23/10/2024
(da Série “Contos do Despertar”)
O fogo começou no terceiro andar do Edifício Torre Eiffel, naquela fatídica tarde de dezembro, e logo se alastrou com força total.
Quando o pessoal da agência de publicidade que ocupava o 18ª andar se deu conta, já era tarde demais para fugir. Os dois sócios estavam em reunião com o principal cliente, um empresário famoso, com sua equipe de comunicação e marketing – um grupo de jovens, inteligentes e bonitos.
O pânico logo se instalou. O empresário e um dos sócios da agência imediatamente decidiram descer e enfrentar o incêndio, abandonando suas equipes. Arrancaram as cortinas da sala de reunião, molharam bastante, envolveram-se nelas e desceram correndo as escadas, para logo voltarem, pois era impossível passar pelo fogo e respirar a fumaça que entrava pelos pulmões.
O sócio que ficou era conhecido pelo sangue frio e a praticidade em momentos de alto risco. Optou por retirar o dinheiro do cofre, dólares e euros, além de documentos importantes e sigilosos da empresa, colocou tudo em uma caixa de aço que jogou pela janela na direção do carro de bombeiros, tomando cuidado para não machucar ninguém. Depois ligou para se despedir da família.
Nessa altura, os funcionários da agência e o grupo de jovens do cliente estavam em polvorosa, gritando uns com os outros, sem saber o que fazer, para onde ir. Em desespero, dois deles se jogaram pela janela.

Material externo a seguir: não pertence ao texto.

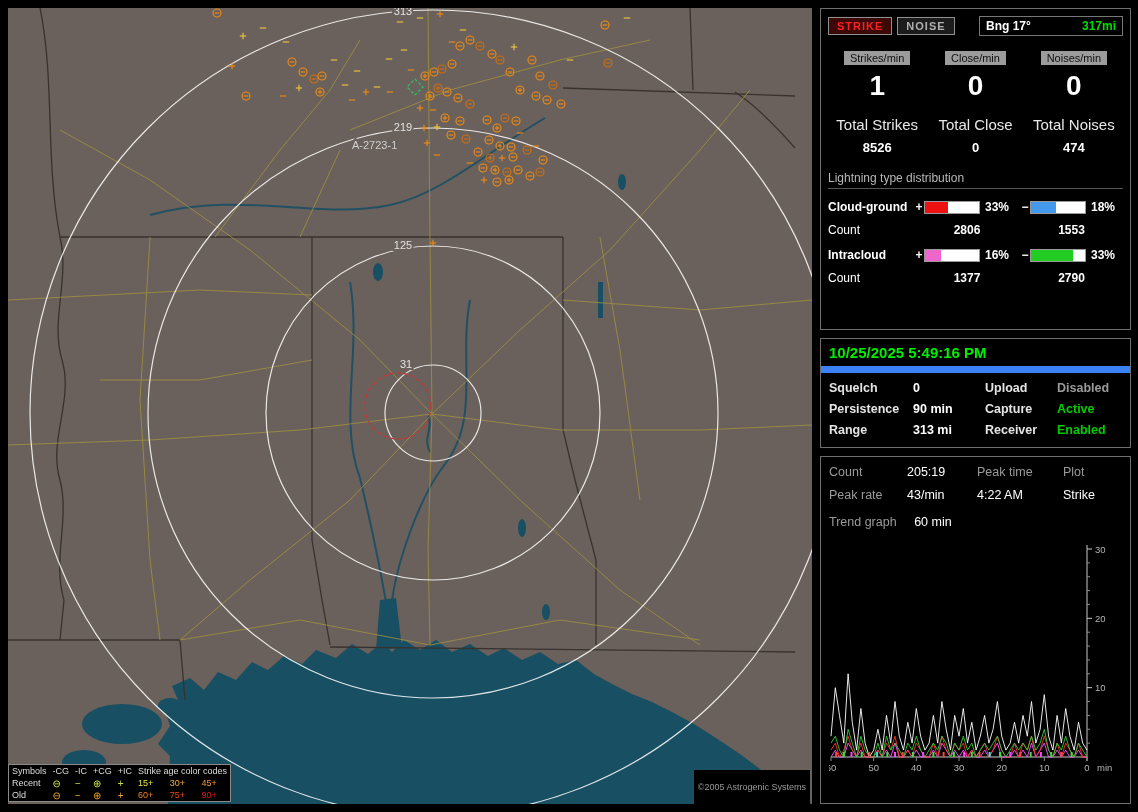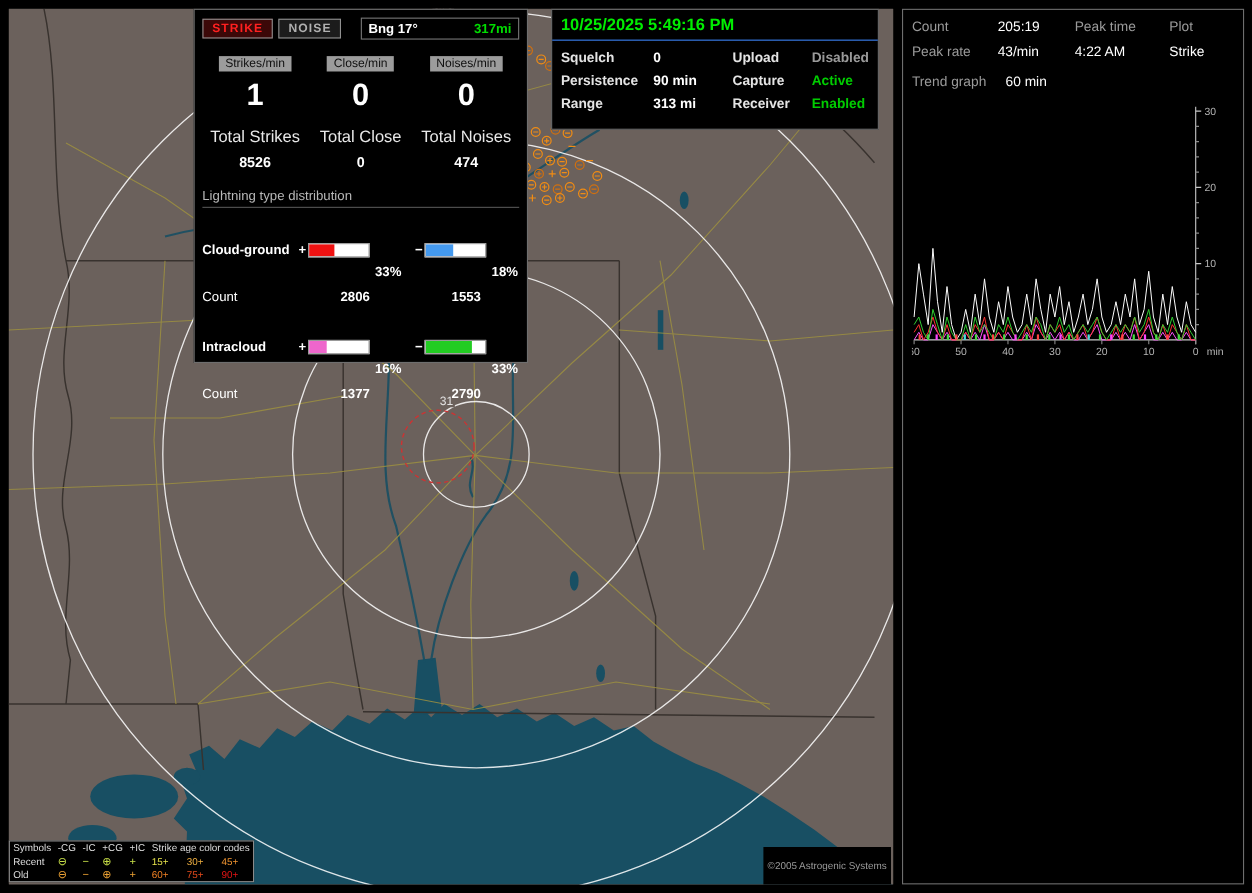"STRIKE" .panel { flex-direction: row -> column; gap: 21px -> 8px }
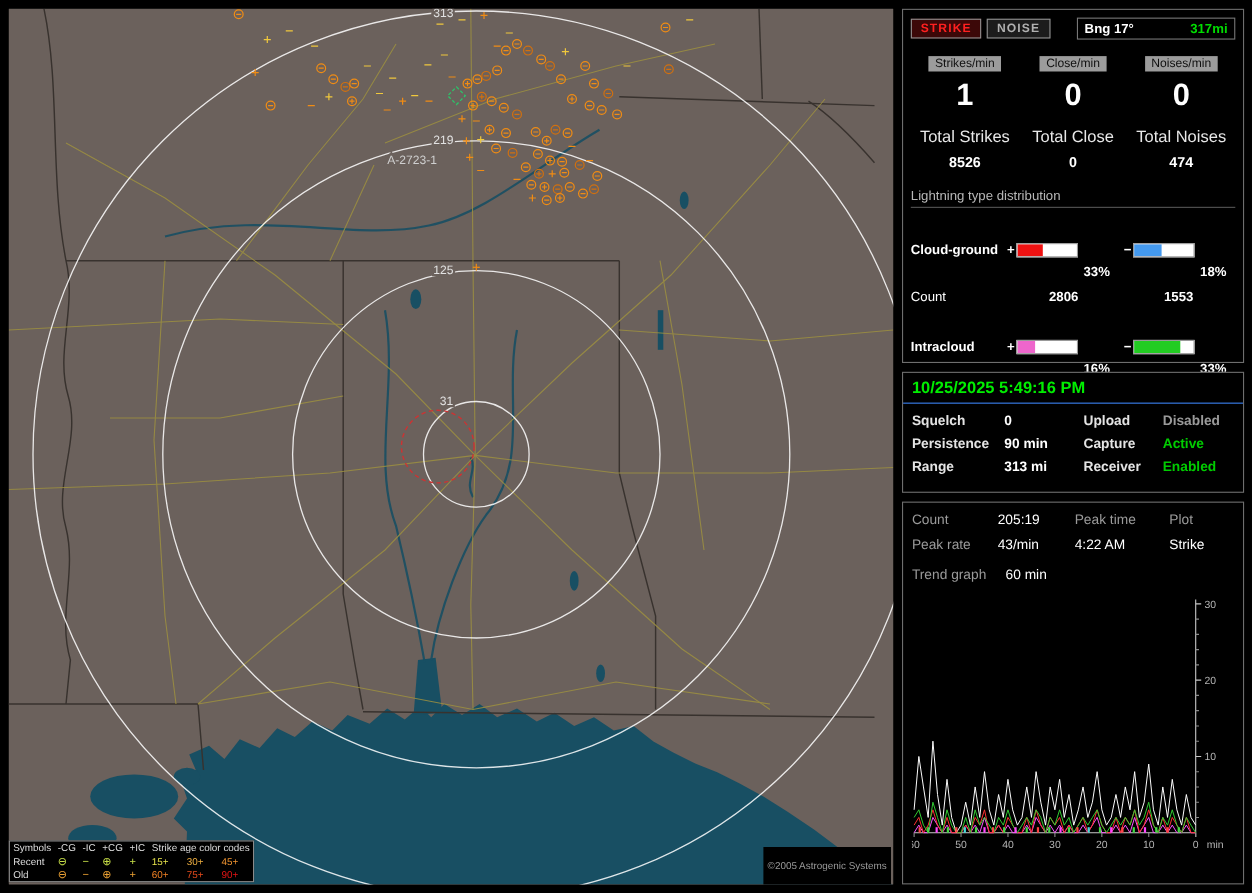"33%" .pct { margin-top: 40px -> none }
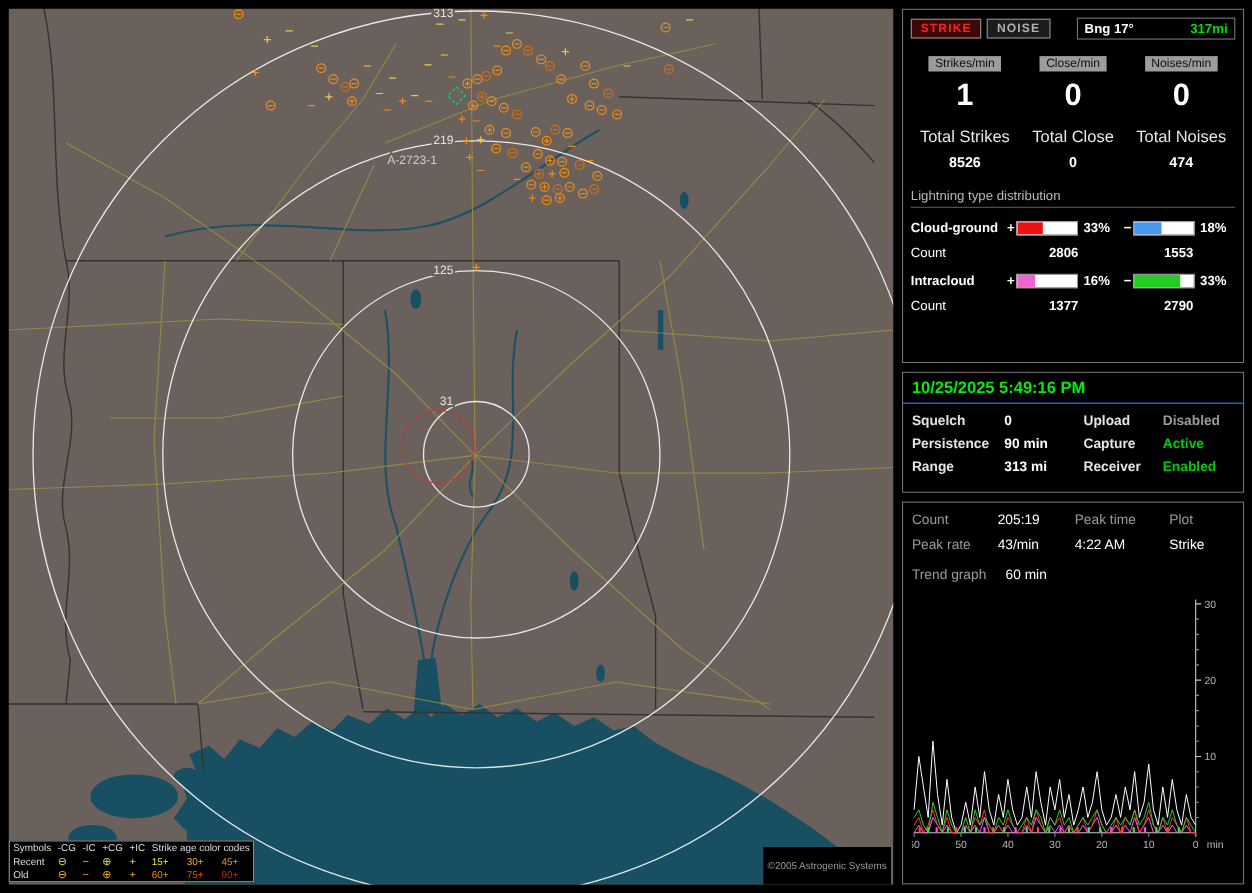"10/25/2025 5:49:16 PM" .datetime { border-bottom: 1px solid #3b82f6 -> 7px solid #3b82f6 }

Não havia um líder que pudesse compreender e controlar a situação.
Enquanto isso, sem que ninguém percebesse, o motoboy da empresa, que conhecia muito bem o prédio, calmamente ligou para o corpo de bombeiros, avisando que estariam na cobertura esperando o resgate por helicópteros, pois era impossível descer. Felizmente, na cobertura, havia espaço suficiente para um helicóptero pousar em segurança.
Foi assim que, dentre centenas de mortos e feridos, 36 pessoas se salvaram, incluindo os executivos e os funcionários. E a caixa de aço foi recuperada, sem nenhum prejuízo.

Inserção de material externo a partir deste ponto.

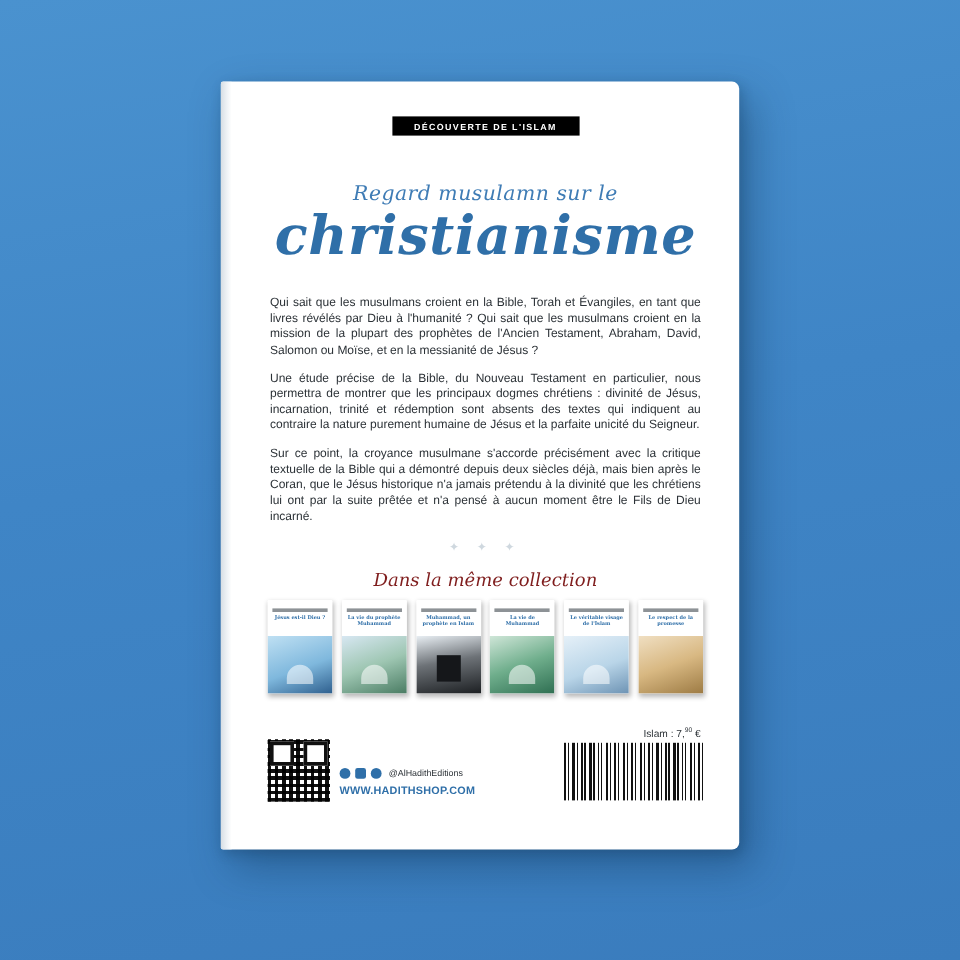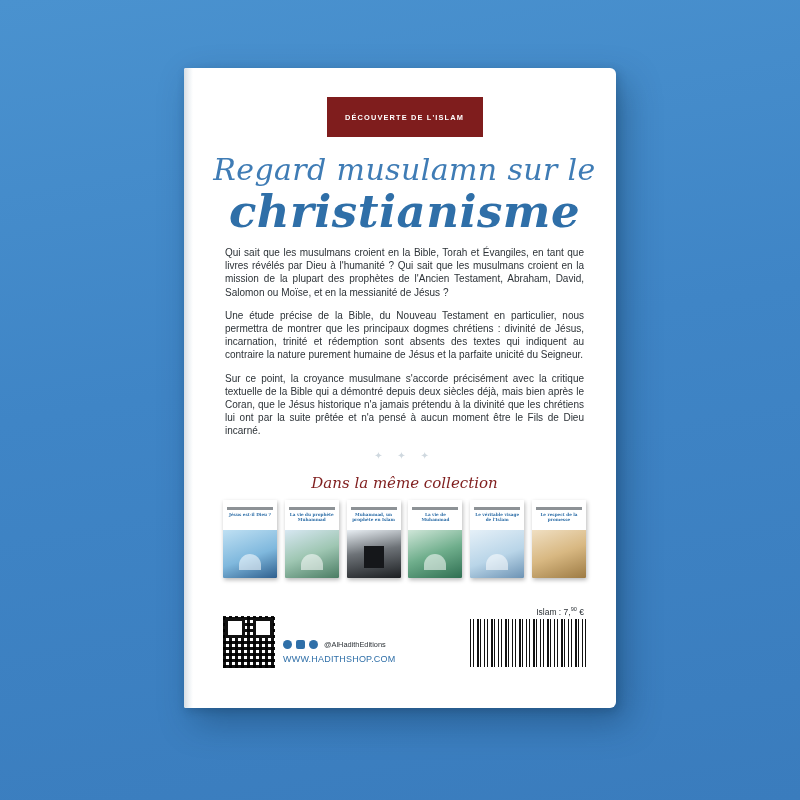"DÉCOUVERTE DE L'ISLAM" .banner { background: #7f1d1d -> #000000; height: 40px -> 16px }
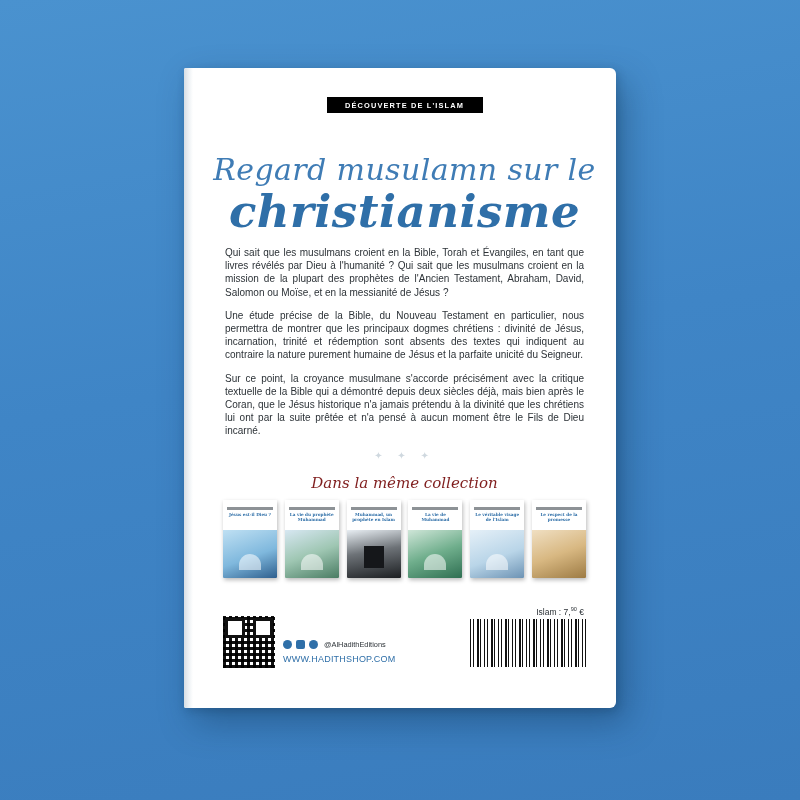"Regard musulamn sur le" .title-line1 { font-size: 30px -> 17px }
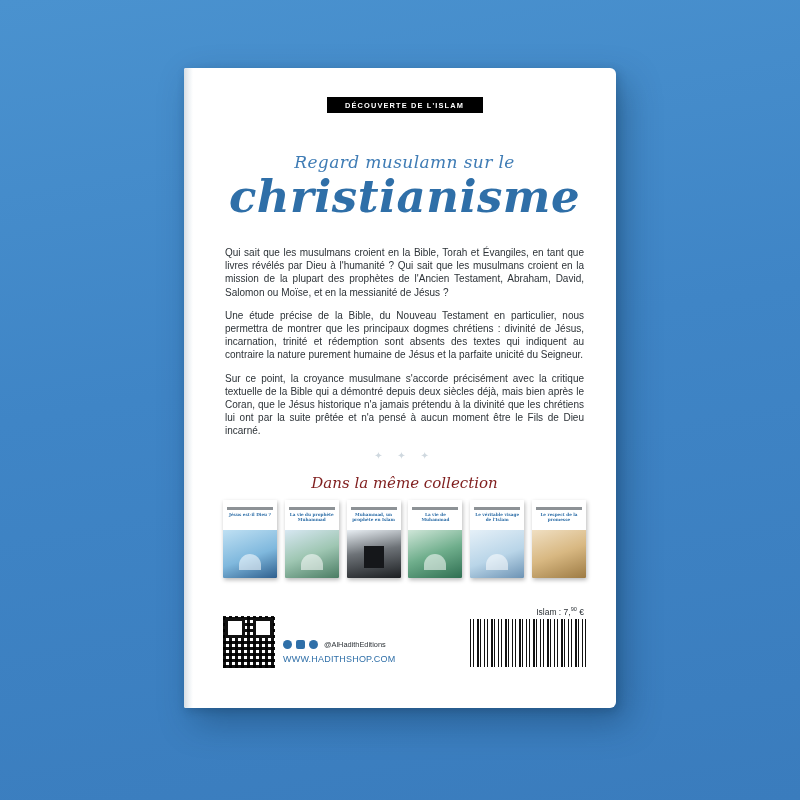"WWW.HADITHSHOP.COM" .website { font-weight: normal -> bold }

O motoboy, assim que se viu na rua, colocou-se à disposição dos bombeiros para ajudar nos resgates e encaminhar os feridos, enquanto alguns dos sobreviventes se posicionavam como heróis, assim que viram os holofotes e as câmeras de TV.
Os demais sobreviventes, entretanto, profundamente gratos e ainda em estado de choque, fizeram questão de reconhecer e divulgar o gesto heroico do jovem salvador. E nunca o esqueceram.
Ele ficou famoso por alguns meses, até que outro grande desastre ocupasse a atenção da população.
Vários anos se passaram e, hoje, o antigo motoboy é dono de uma grande empresa de segurança, respeitado por todos como um patrão justo e amável. Nas horas vagas, adora cozinhar para sua mulher e quatro filhos, além dos parentes e amigos, vários deles do dia do acidente.
O mundo é como uma série de TV onde cada um tem seu papel. Poucas vezes, entretanto, vemos o mais humilde dos coadjuvantes assumir o papel de ator principal no grande espetáculo da vida.